Cohabiting partners’ agreement
Cohabitation, according to the Cohabitation law, is when you live together in a partner relationship and have a joint household. Cohabitation property is home and household goods purchased for mutual use. Household goods are, for example, furniture, household machines, TV etc. Cars and leisure equipment are not considered cohabitation property. According to the Cohabitation law, cohabitation property is equally shared regardless of who has purchased it. If you do not want the Cohabitation law to apply, then you can set up a cohabitation agreement. The parties are free to determine for themselves what applies to their cohabitation. This is especially important when you own property disproportionately.
The Cohabitation law provides protection only in case of separation. In case of death, partners do not inherit from each other. It is important to consider writing a mutual will that covers what cohabiting couples inherit from each other.
Partners can take life insurance and have each other as the beneficiary. If one has children from a previous relationship, part of the inheritance can be paid by the insurance at death.
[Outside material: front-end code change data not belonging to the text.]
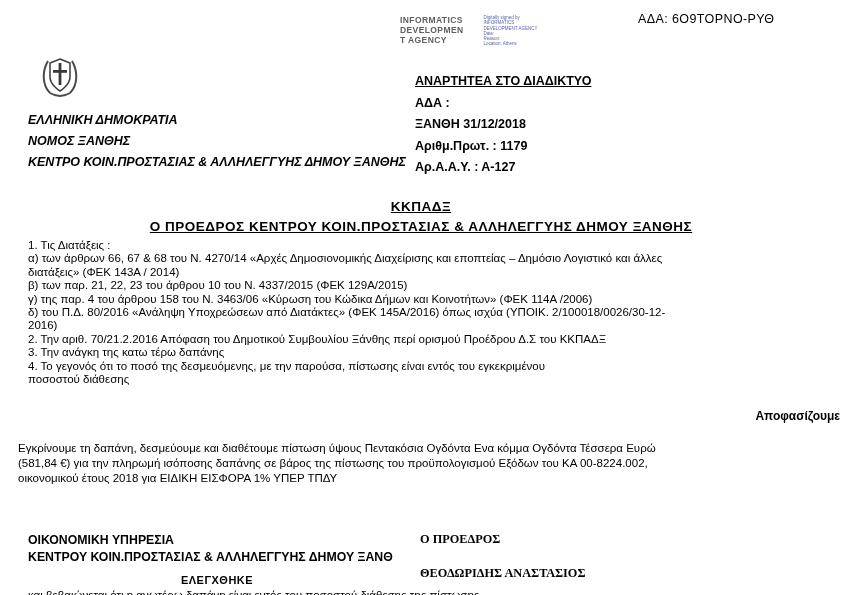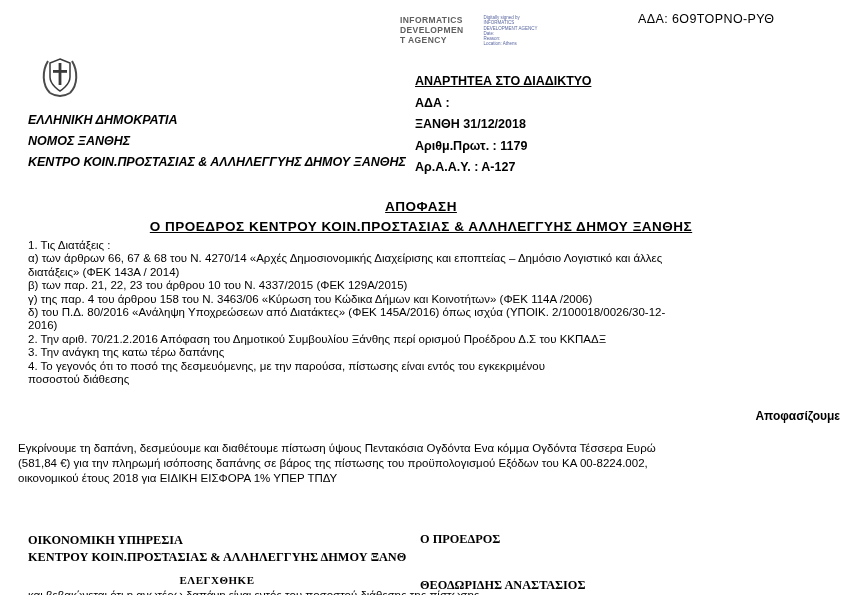"ΑΠΟΦΑΣΗ" span.underline { text: ΑΠΟΦΑΣΗ -> ΚΚΠΑΔΞ }
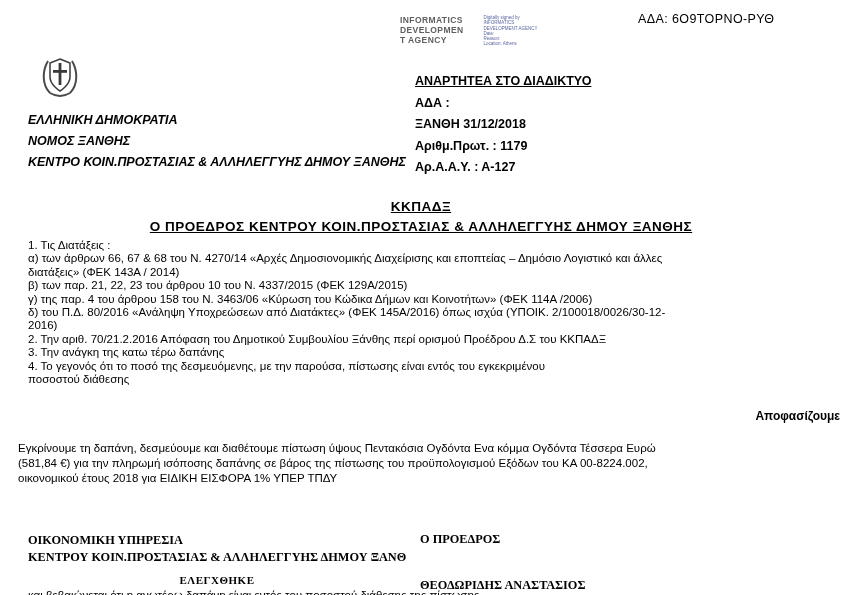"ΟΙΚΟΝΟΜΙΚΗ ΥΠΗΡΕΣΙΑ" .footer-left { font-family: Liberation Serif, serif -> none }
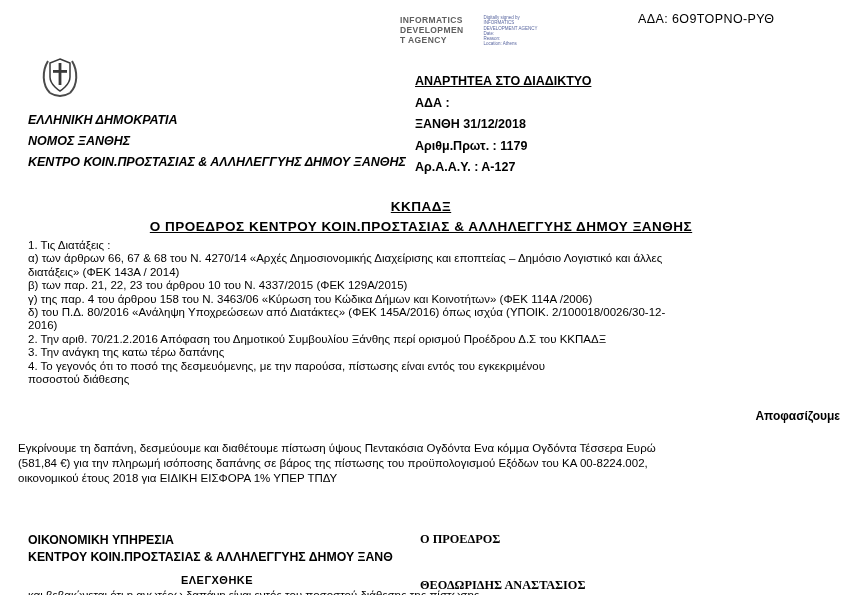"ΘΕΟΔΩΡΙΔΗΣ ΑΝΑΣΤΑΣΙΟΣ" .president-name { margin-top: 31px -> 19px }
Division of property between cohabiting partners
When cohabitants separate, then the cohabitation property, i.e. joint home and household goods should be distributed by the division of property agreement. One of the partners must request this division of property happens within one year of separation. After one year has passed, it is too late and this right is lost. Division of property also occurs at death. The surviving partner then has the right to request division of property. However, the partner’s heirs have no right to request division of property. One can only divide property when the cohabitating relationship no longer exists or at death. One cannot divide property during an existing cohabiting relationship.